## PROBLEM REQUIREMENTS
The word "span" appears in some lines of the listing below; report how many such lines there are, and nothing else.

## DATA FOR REVIEW
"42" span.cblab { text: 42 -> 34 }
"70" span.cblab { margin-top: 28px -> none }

--

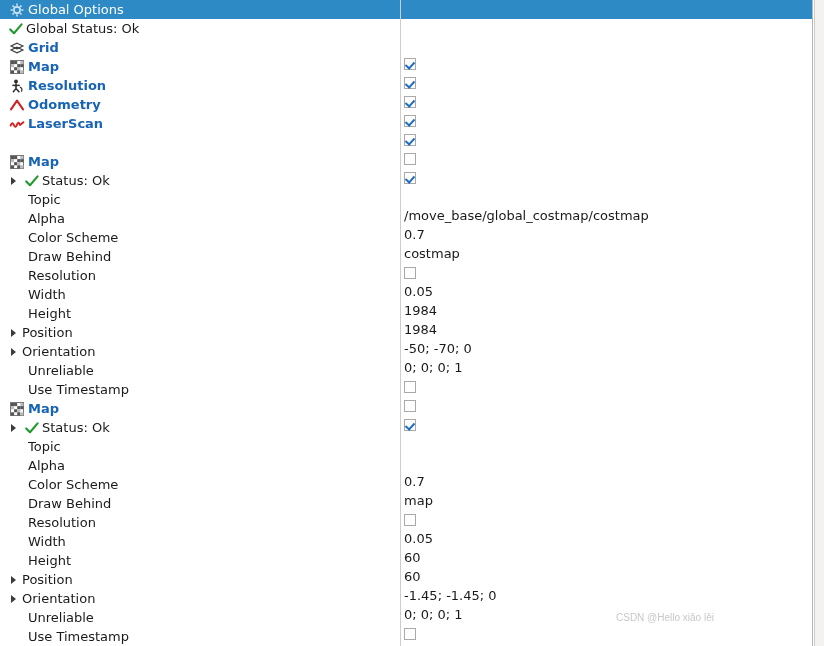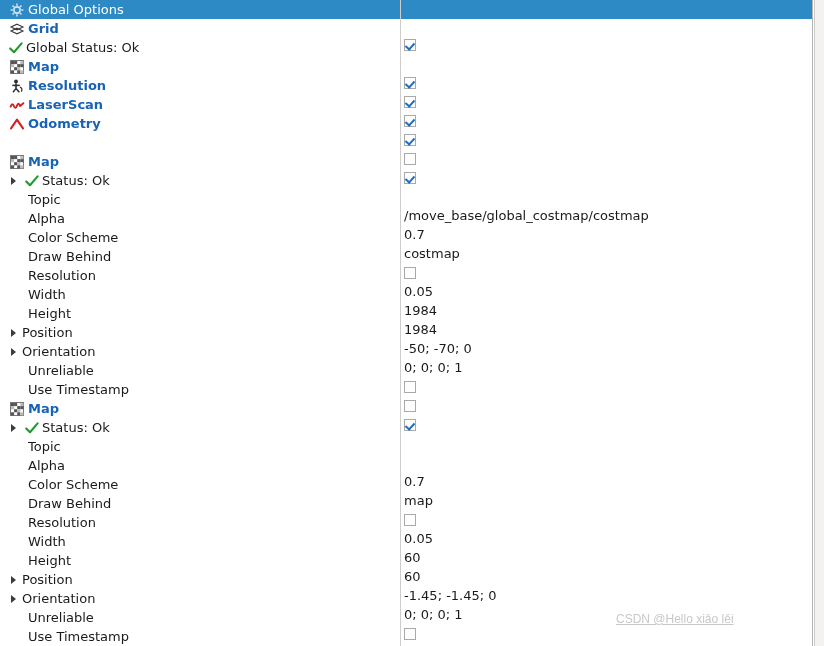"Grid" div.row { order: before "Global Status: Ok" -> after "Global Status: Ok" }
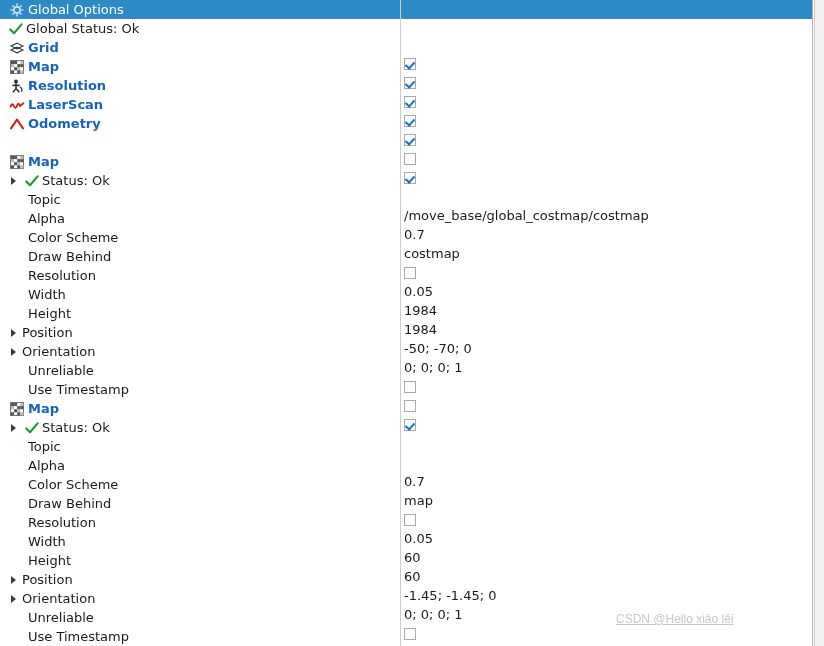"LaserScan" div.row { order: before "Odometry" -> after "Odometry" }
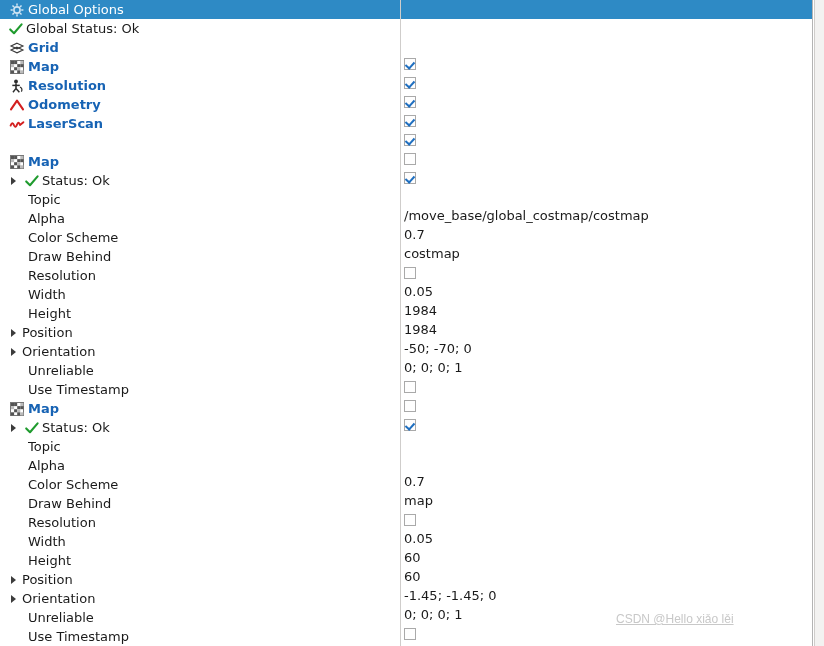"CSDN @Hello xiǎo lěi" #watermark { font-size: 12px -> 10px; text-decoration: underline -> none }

## OUTPUT
2